The US credit spread (illustration 2), represented by the difference between the interest rate on US corporate bonds in the BAA credit rating class (medium-quality debtors) and the interest rate on US Treasuries, reflects the market’s assessment of the health of companies. This spread reached 4.3 % on 20 March as a result of the pandemic shock. Since then, it has tended to narrow again and currently (on 12 June) stands at 2.9 %. Although the risk premium has not yet returned to pre-crisis levels (2.0 % to 2.5 %), it has contracted considerably in recent weeks. This development, like the advances of the stock market, is based on the growing confidence of investors in the numerous rescue packages and measures with which governments are trying to bring the economy through the crisis.

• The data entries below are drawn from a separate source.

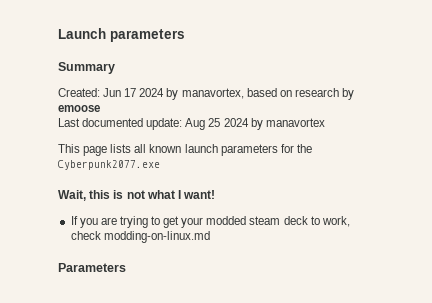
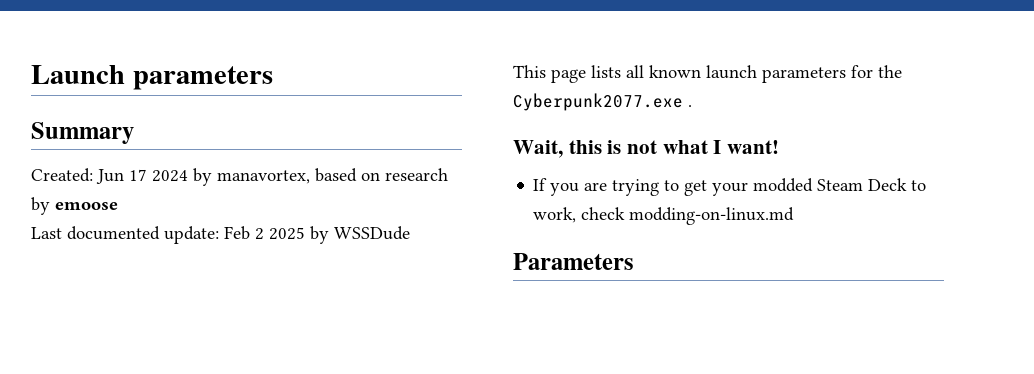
- Last documented update: Aug 25 2024 by manavortex
+ Last documented update: Feb 2 2025 by WSSDude
- This page lists all known launch parameters for the Cyberpunk2077.exe
+ This page lists all known launch parameters for the Cyberpunk2077.exe .
- If you are trying to get your modded steam deck to work, check modding-on-linux.md
+ If you are trying to get your modded Steam Deck to work, check modding-on-linux.md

Illustration 2: Difference between the average interest rate on US corporate bonds in the BAA credit rating category (medium-rated debtors) and the interest rate on US Treasuries. Period: 1 January 2019 to 12 June 2020. Data source: Bloomberg.

The US TERM spread (illustration 3), the difference between the interest rates on US Treasuries with 10 years maturity and those with 3 months maturity, is a proxy for economic expectations traded in the market. This spread is currently moving sideways at a level of 0.5%. Although the two surprising interest rate cuts by the US FED in March and the other measures taken had caused the spread to climb to 1.16 % (on 18 March), the yield curve flattened again very quickly. According to an announcement on 8 June by the Business Cycle Dating Committee of the National Bureau of Economic Research (NBER), the USA has officially been in recession since March 2020. This is quasi-official confirmation of what was already evident in 2019 from the very flat and repeatedly inverted US yield curve. The intervention by the US Federal Reserve thus took place at a time when the US economy was already in reverse gear. As long as the TERM spread remains at this level, negative economic expectations will influence market developments.

Illustration 3: Difference between the interest rates on US Treasuries Bonds with 10 years maturity and US Treasury Bills with 3 months maturity. Period: 1 January 2019 to 12 June 2020. Data source: Bloomberg.


The markets have definitely overcome the panic mode and believe in a return to economic growth by 2021 at the latest. In addition, structural factors such as the exorbitant market liquidity, the investment pressure of institutional investors in search of returns and a preference for investments in real assets like stocks companies in the face of growing government debt worldwide are supporting stock market prices. Nevertheless, economic uncertainties are still omnipresent these days, which can trigger considerable corrections and distortions on the markets in the short term. One of the biggest risks in this context is certainly a possible "second wave" of the corona pandemic with renewed drastic effects on social and economic life. Any sign of such a renewed wave of infection in one of the major industrial nations will immediately put economic confidence for 2021 to the test and lead to revaluations on the stock markets. Basic optimism prevails, but expectations and prices remain fragile.